Web page revision data:
####################

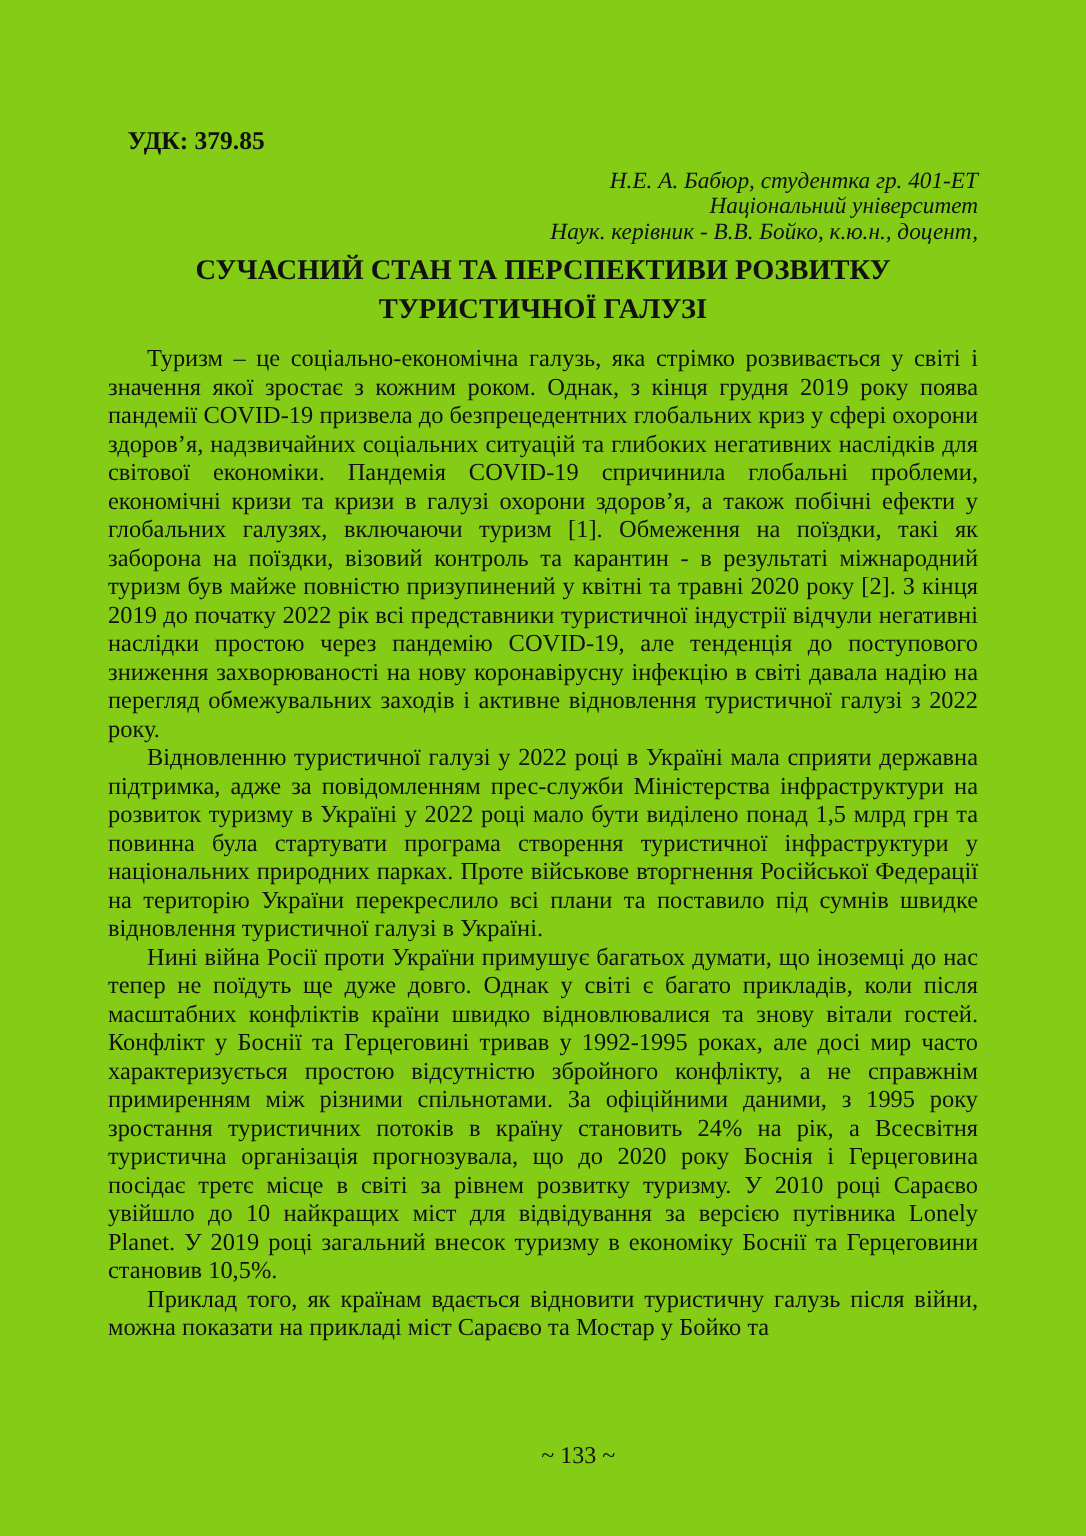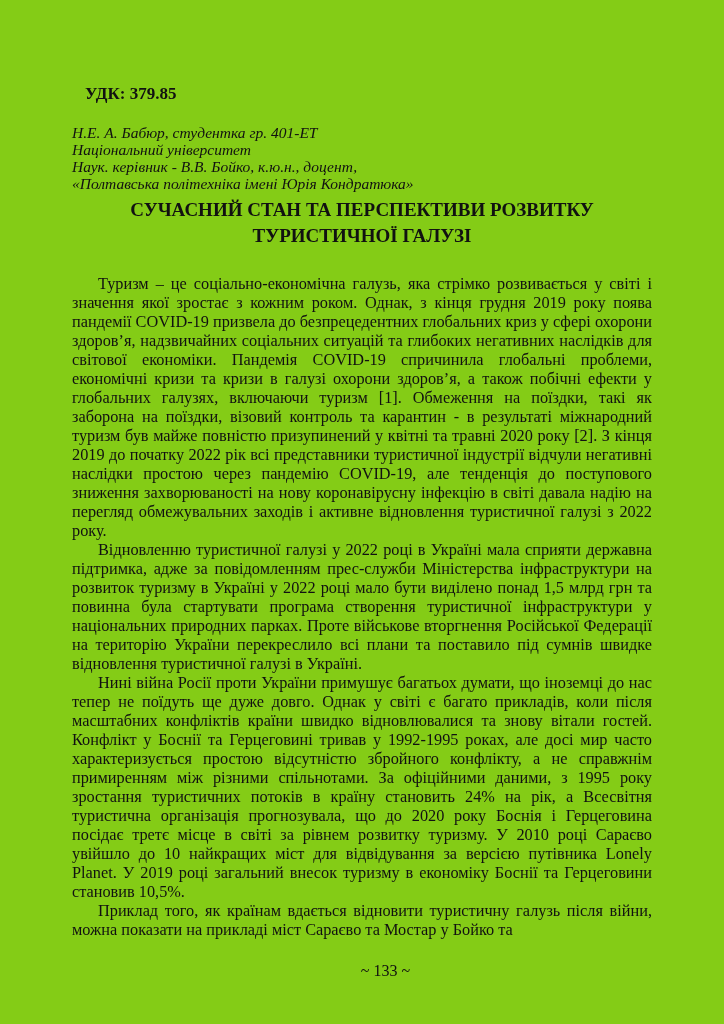--- a/index.html
+++ b/index.html
@@ -19,37 +19,38 @@
     overflow: hidden;
   }
   .udk {
     font-weight: bold;
     font-size: 17px;
     line-height: 20px;
     margin-left: 13px;
     color: #111111;
   }
   .authors {
-    margin-top: 20px;
+    margin-top: 8px;
+    text-align: right;
     font-style: italic;
     font-size: 15.5px;
     line-height: 17px;
     color: #111111;
   }
   .title {
     margin: 5px auto 0 auto;
     max-width: 520px;
     text-align: center;
     font-weight: bold;
     font-size: 19px;
     line-height: 26px;
     color: #111111;
   }
   .body {
-    margin-top: 25px;
+    margin-top: 9px;
   }
   .body p {
     margin: 0;
     text-align: justify;
     text-indent: 26px;
     font-size: 16.3px;
     line-height: 19px;
     color: #111111;
   }
   .footer {
@@ -67,21 +68,20 @@
 <body>
 
 <div class="page">
 
   <div class="udk">УДК: 379.85</div>
 
   <div class="authors">
     <div>Н.Е. А. Бабюр, студентка гр. 401-ЕТ</div>
     <div>Національний університет</div>
     <div>Наук. керівник - В.В. Бойко, к.ю.н., доцент,</div>
-    <div>«Полтавська політехніка імені Юрія Кондратюка»</div>
   </div>
 
   <h1 class="title">СУЧАСНИЙ СТАН ТА ПЕРСПЕКТИВИ РОЗВИТКУ ТУРИСТИЧНОЇ ГАЛУЗІ</h1>
 
   <div class="body">
     <p>Туризм – це соціально-економічна галузь, яка стрімко розвивається у світі і значення якої зростає з кожним роком. Однак, з кінця грудня 2019 року поява пандемії COVID-19 призвела до безпрецедентних глобальних криз у сфері охорони здоров’я, надзвичайних соціальних ситуацій та глибоких негативних наслідків для світової економіки. Пандемія COVID-19 спричинила глобальні проблеми, економічні кризи та кризи в галузі охорони здоров’я, а також побічні ефекти у глобальних галузях, включаючи туризм [1]. Обмеження на поїздки, такі як заборона на поїздки, візовий контроль та карантин - в результаті міжнародний туризм був майже повністю призупинений у квітні та травні 2020 року [2]. З кінця 2019 до початку 2022 рік всі представники туристичної індустрії відчули негативні наслідки простою через пандемію COVID-19, але тенденція до поступового зниження захворюваності на нову коронавірусну інфекцію в світі давала надію на перегляд обмежувальних заходів і активне відновлення туристичної галузі з 2022 року.</p>
     <p>Відновленню туристичної галузі у 2022 році в Україні мала сприяти державна підтримка, адже за повідомленням прес-служби Міністерства інфраструктури на розвиток туризму в Україні у 2022 році мало бути виділено понад 1,5 млрд грн та повинна була стартувати програма створення туристичної інфраструктури у національних природних парках. Проте військове вторгнення Російської Федерації на територію України перекреслило всі плани та поставило під сумнів швидке відновлення туристичної галузі в Україні.</p>
     <p>Нині війна Росії проти України примушує багатьох думати, що іноземці до нас тепер не поїдуть ще дуже довго. Однак у світі є багато прикладів, коли після масштабних конфліктів країни швидко відновлювалися та знову вітали гостей. Конфлікт у Боснії та Герцеговині тривав у 1992-1995 роках, але досі мир часто характеризується простою відсутністю збройного конфлікту, а не справжнім примиренням між різними спільнотами. За офіційними даними, з 1995 року зростання туристичних потоків в країну становить 24% на рік, а Всесвітня туристична організація прогнозувала, що до 2020 року Боснія і Герцеговина посідає третє місце в світі за рівнем розвитку туризму. У 2010 році Сараєво увійшло до 10 найкращих міст для відвідування за версією путівника Lonely Planet. У 2019 році загальний внесок туризму в економіку Боснії та Герцеговини становив 10,5%.</p>
     <p>Приклад того, як країнам вдається відновити туристичну галузь після війни, можна показати на прикладі міст Сараєво та Мостар у Бойко та</p>
   </div>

####################

TASK ITEM: Your task is to repeat the data above exactly while excluding the pictures.

TASK ANSWER:
--- a/index.html
+++ b/index.html
@@ -19,37 +19,38 @@
     overflow: hidden;
   }
   .udk {
     font-weight: bold;
     font-size: 17px;
     line-height: 20px;
     margin-left: 13px;
     color: #111111;
   }
   .authors {
-    margin-top: 20px;
+    margin-top: 8px;
+    text-align: right;
     font-style: italic;
     font-size: 15.5px;
     line-height: 17px;
     color: #111111;
   }
   .title {
     margin: 5px auto 0 auto;
     max-width: 520px;
     text-align: center;
     font-weight: bold;
     font-size: 19px;
     line-height: 26px;
     color: #111111;
   }
   .body {
-    margin-top: 25px;
+    margin-top: 9px;
   }
   .body p {
     margin: 0;
     text-align: justify;
     text-indent: 26px;
     font-size: 16.3px;
     line-height: 19px;
     color: #111111;
   }
   .footer {
@@ -67,21 +68,20 @@
 <body>
 
 <div class="page">
 
   <div class="udk">УДК: 379.85</div>
 
   <div class="authors">
     <div>Н.Е. А. Бабюр, студентка гр. 401-ЕТ</div>
     <div>Національний університет</div>
     <div>Наук. керівник - В.В. Бойко, к.ю.н., доцент,</div>
-    <div>«Полтавська політехніка імені Юрія Кондратюка»</div>
   </div>
 
   <h1 class="title">СУЧАСНИЙ СТАН ТА ПЕРСПЕКТИВИ РОЗВИТКУ ТУРИСТИЧНОЇ ГАЛУЗІ</h1>
 
   <div class="body">
     <p>Туризм – це соціально-економічна галузь, яка стрімко розвивається у світі і значення якої зростає з кожним роком. Однак, з кінця грудня 2019 року поява пандемії COVID-19 призвела до безпрецедентних глобальних криз у сфері охорони здоров’я, надзвичайних соціальних ситуацій та глибоких негативних наслідків для світової економіки. Пандемія COVID-19 спричинила глобальні проблеми, економічні кризи та кризи в галузі охорони здоров’я, а також побічні ефекти у глобальних галузях, включаючи туризм [1]. Обмеження на поїздки, такі як заборона на поїздки, візовий контроль та карантин - в результаті міжнародний туризм був майже повністю призупинений у квітні та травні 2020 року [2]. З кінця 2019 до початку 2022 рік всі представники туристичної індустрії відчули негативні наслідки простою через пандемію COVID-19, але тенденція до поступового зниження захворюваності на нову коронавірусну інфекцію в світі давала надію на перегляд обмежувальних заходів і активне відновлення туристичної галузі з 2022 року.</p>
     <p>Відновленню туристичної галузі у 2022 році в Україні мала сприяти державна підтримка, адже за повідомленням прес-служби Міністерства інфраструктури на розвиток туризму в Україні у 2022 році мало бути виділено понад 1,5 млрд грн та повинна була стартувати програма створення туристичної інфраструктури у національних природних парках. Проте військове вторгнення Російської Федерації на територію України перекреслило всі плани та поставило під сумнів швидке відновлення туристичної галузі в Україні.</p>
     <p>Нині війна Росії проти України примушує багатьох думати, що іноземці до нас тепер не поїдуть ще дуже довго. Однак у світі є багато прикладів, коли після масштабних конфліктів країни швидко відновлювалися та знову вітали гостей. Конфлікт у Боснії та Герцеговині тривав у 1992-1995 роках, але досі мир часто характеризується простою відсутністю збройного конфлікту, а не справжнім примиренням між різними спільнотами. За офіційними даними, з 1995 року зростання туристичних потоків в країну становить 24% на рік, а Всесвітня туристична організація прогнозувала, що до 2020 року Боснія і Герцеговина посідає третє місце в світі за рівнем розвитку туризму. У 2010 році Сараєво увійшло до 10 найкращих міст для відвідування за версією путівника Lonely Planet. У 2019 році загальний внесок туризму в економіку Боснії та Герцеговини становив 10,5%.</p>
     <p>Приклад того, як країнам вдається відновити туристичну галузь після війни, можна показати на прикладі міст Сараєво та Мостар у Бойко та</p>
   </div>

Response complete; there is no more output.